◆ **Dataset entries**

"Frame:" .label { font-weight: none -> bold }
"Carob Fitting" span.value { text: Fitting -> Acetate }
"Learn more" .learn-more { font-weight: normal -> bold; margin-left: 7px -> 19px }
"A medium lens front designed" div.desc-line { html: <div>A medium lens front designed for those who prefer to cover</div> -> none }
==
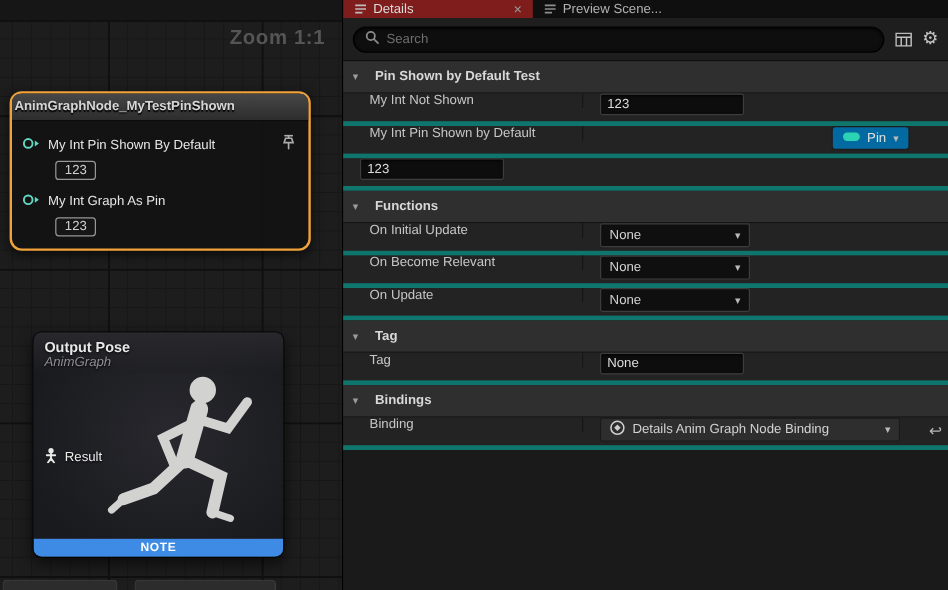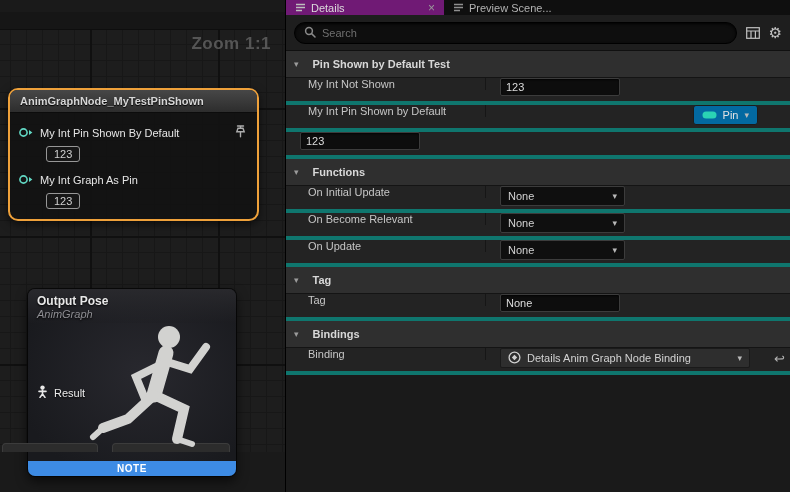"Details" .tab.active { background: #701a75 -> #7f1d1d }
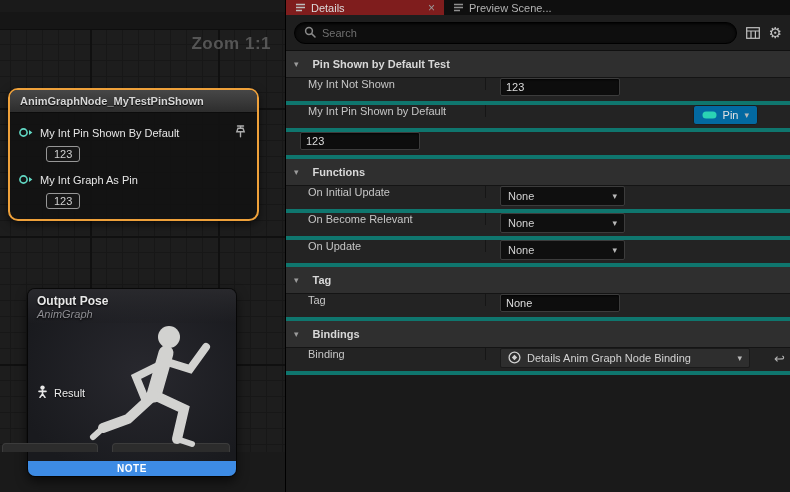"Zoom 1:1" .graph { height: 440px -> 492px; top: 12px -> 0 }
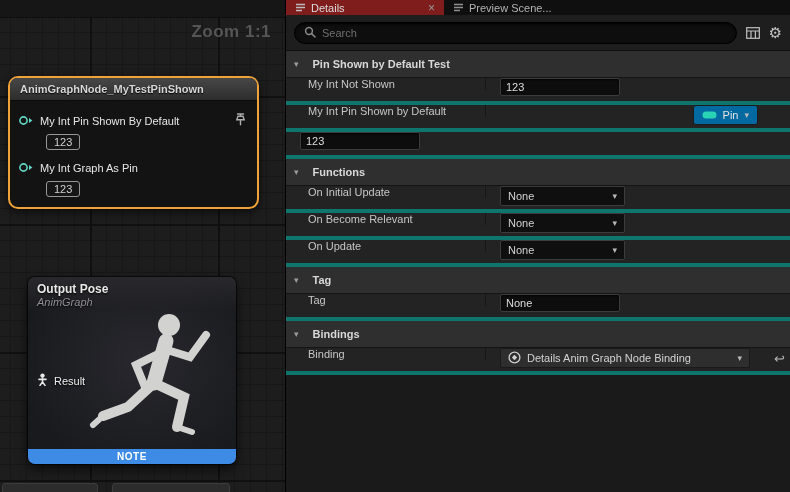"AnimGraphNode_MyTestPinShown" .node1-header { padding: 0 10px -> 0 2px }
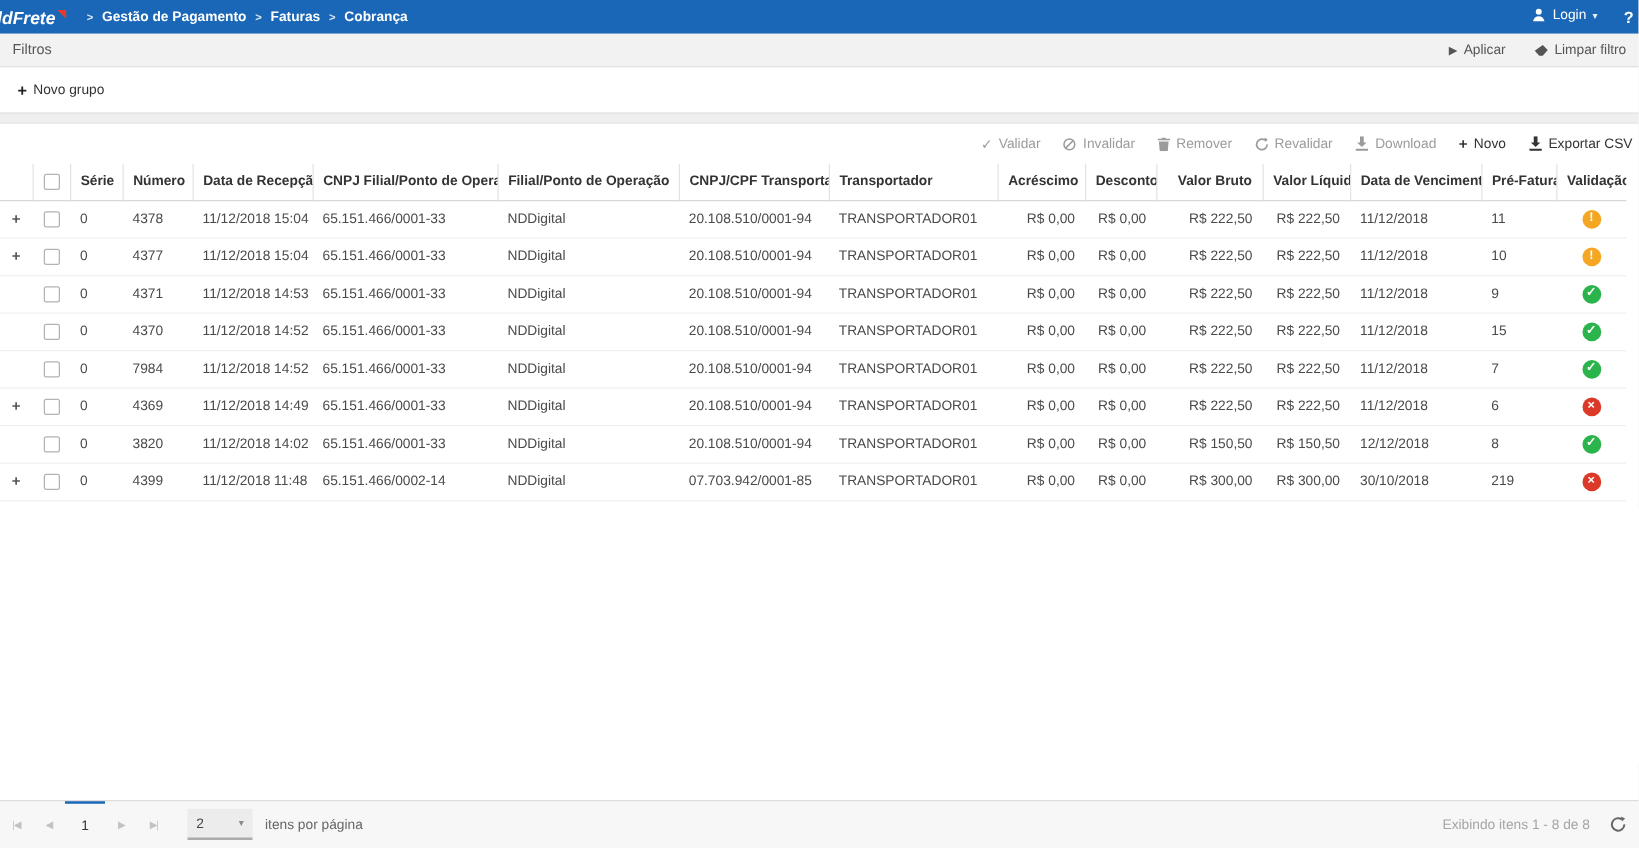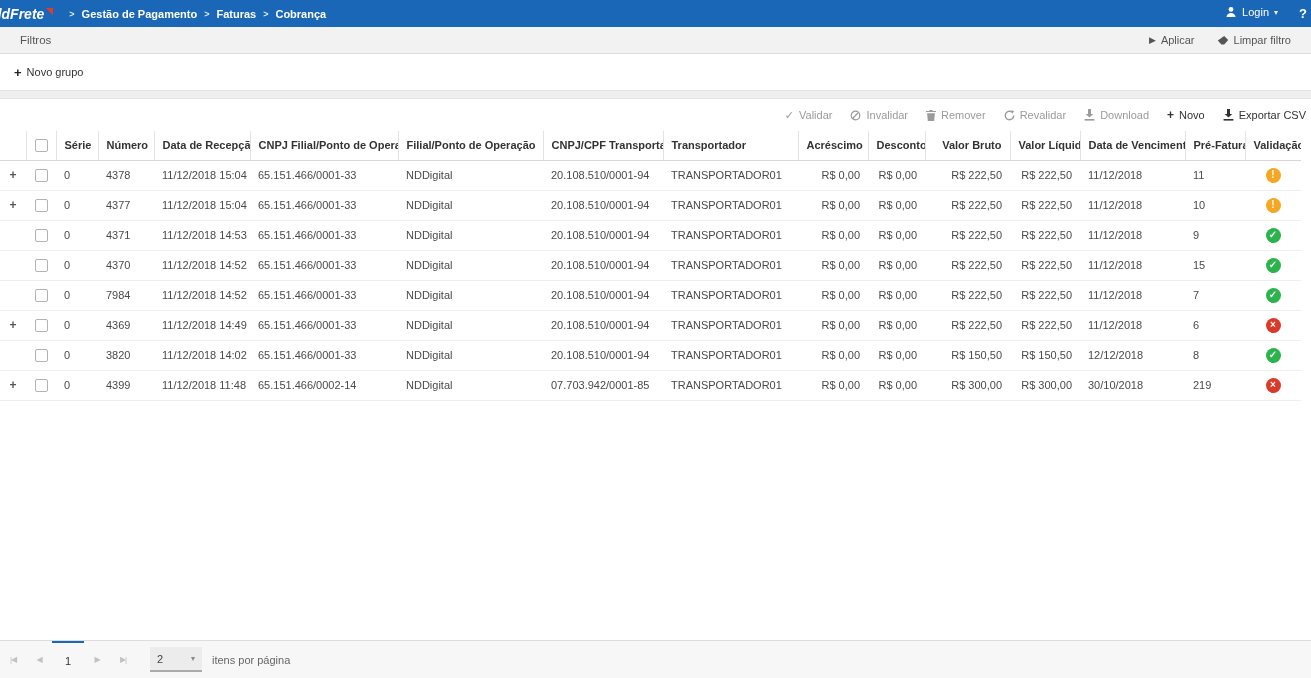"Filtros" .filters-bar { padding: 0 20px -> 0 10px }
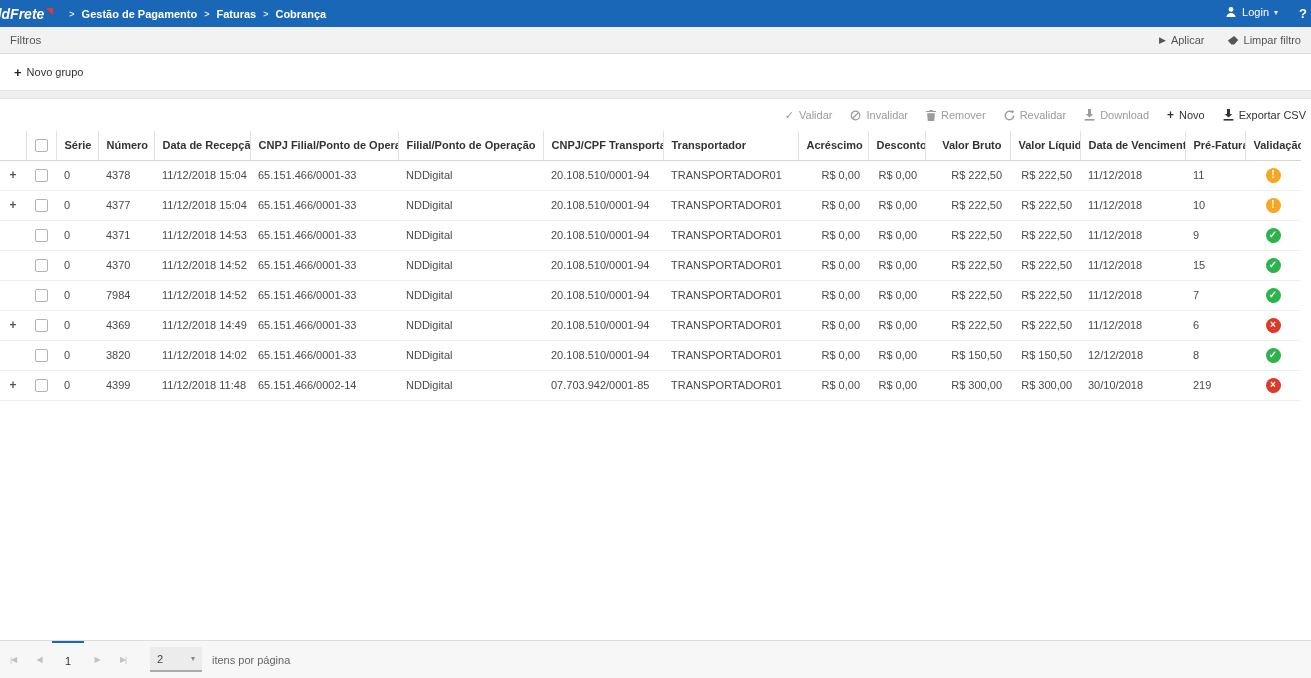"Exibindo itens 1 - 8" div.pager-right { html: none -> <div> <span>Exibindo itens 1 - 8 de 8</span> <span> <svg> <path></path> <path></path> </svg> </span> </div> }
---
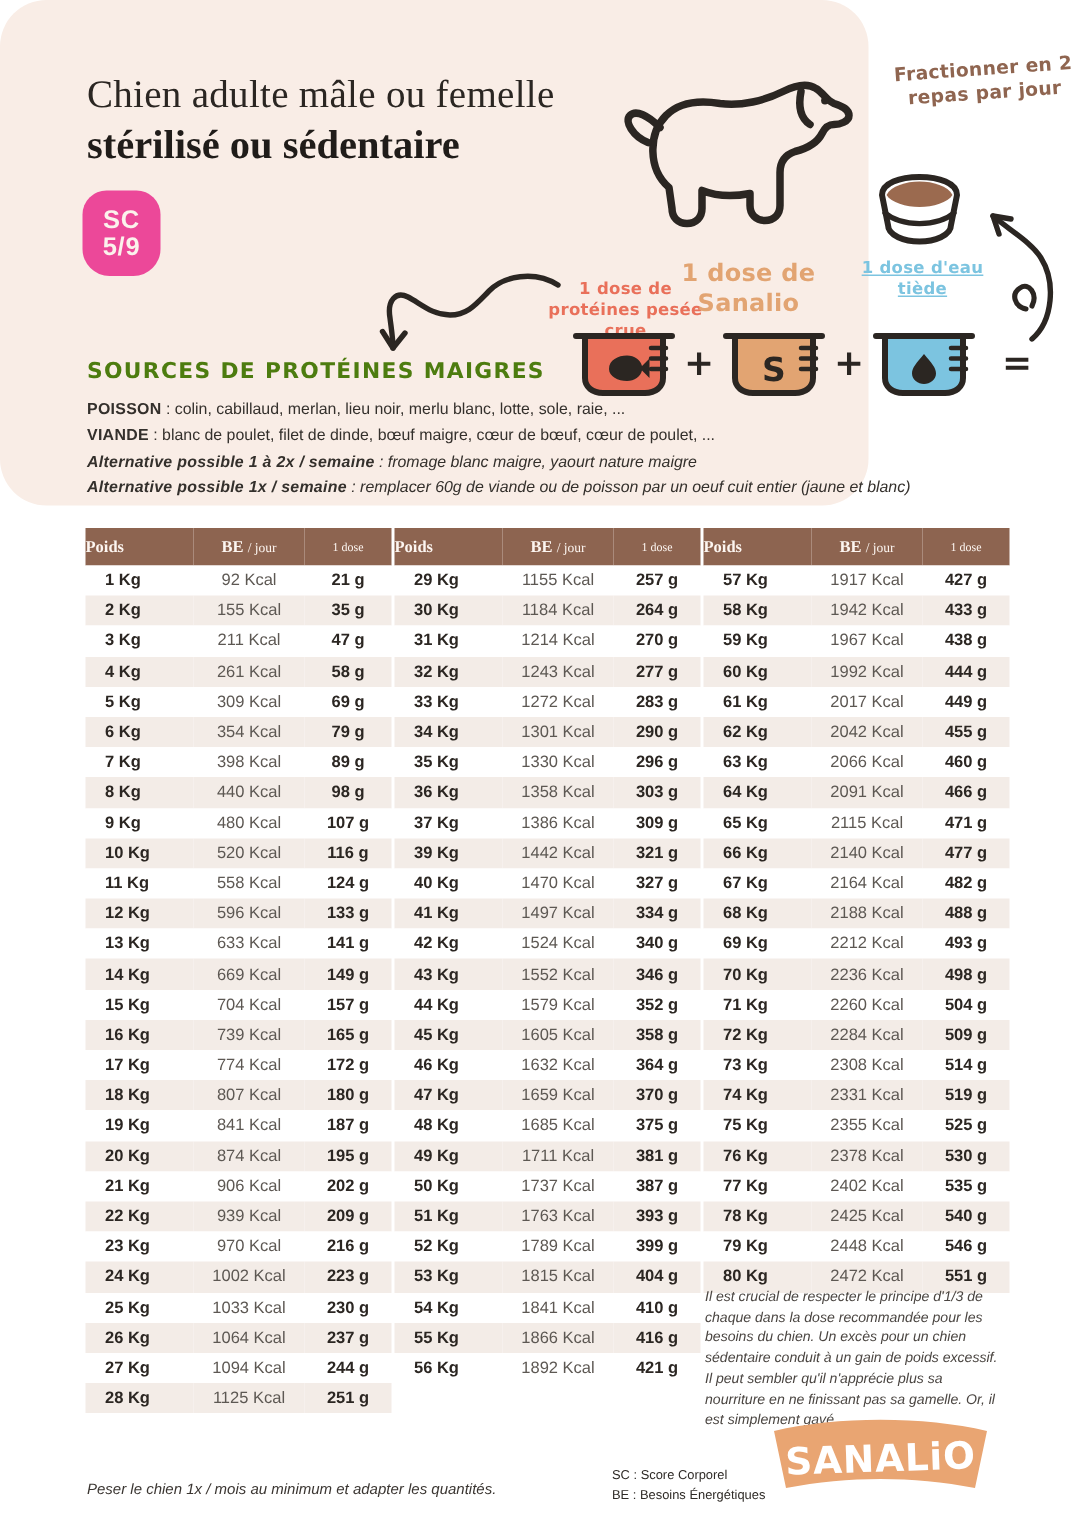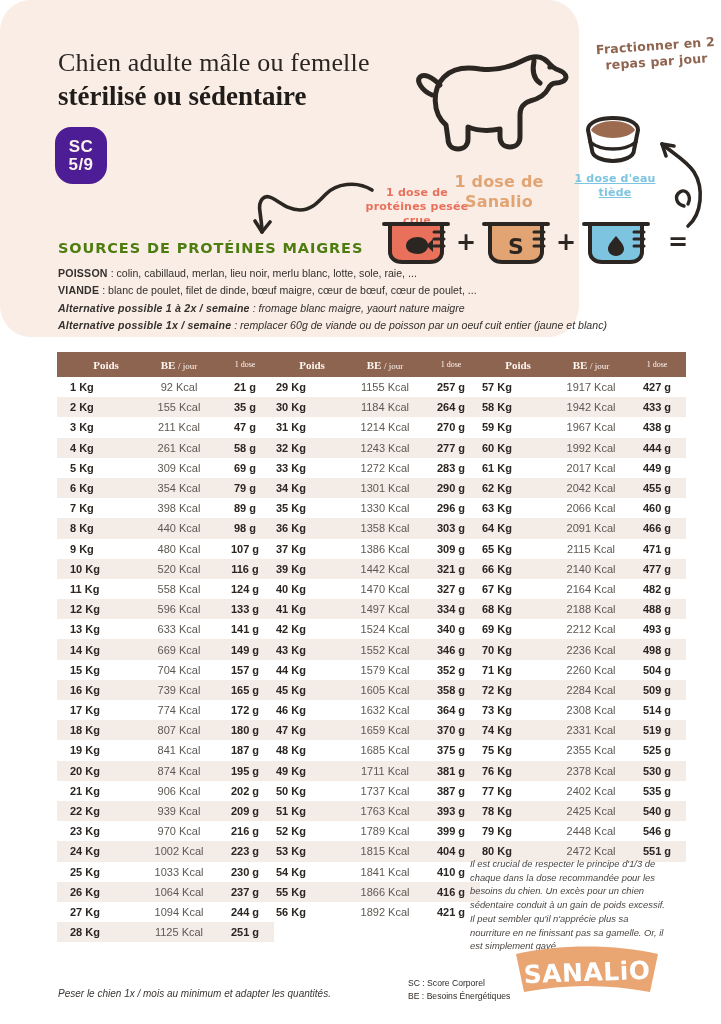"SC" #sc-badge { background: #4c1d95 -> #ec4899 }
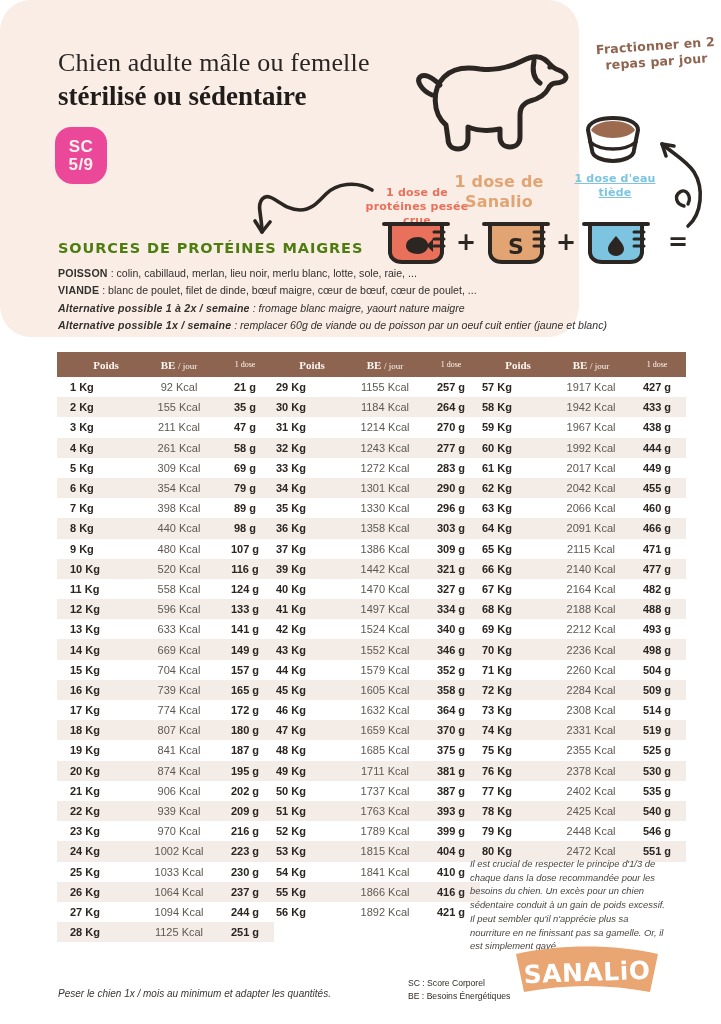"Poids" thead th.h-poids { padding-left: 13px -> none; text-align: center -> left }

◆ **Work to be completed**
Give the lines above again exactly, from the one containing "background: #4c1d95 ->" to the one containing "padding-left: 13px ->", both included, but leave out the pictures.

◆ **Response to this exercise**
"SC" #sc-badge { background: #4c1d95 -> #ec4899 }
"Poids" thead th.h-poids { padding-left: 13px -> none; text-align: center -> left }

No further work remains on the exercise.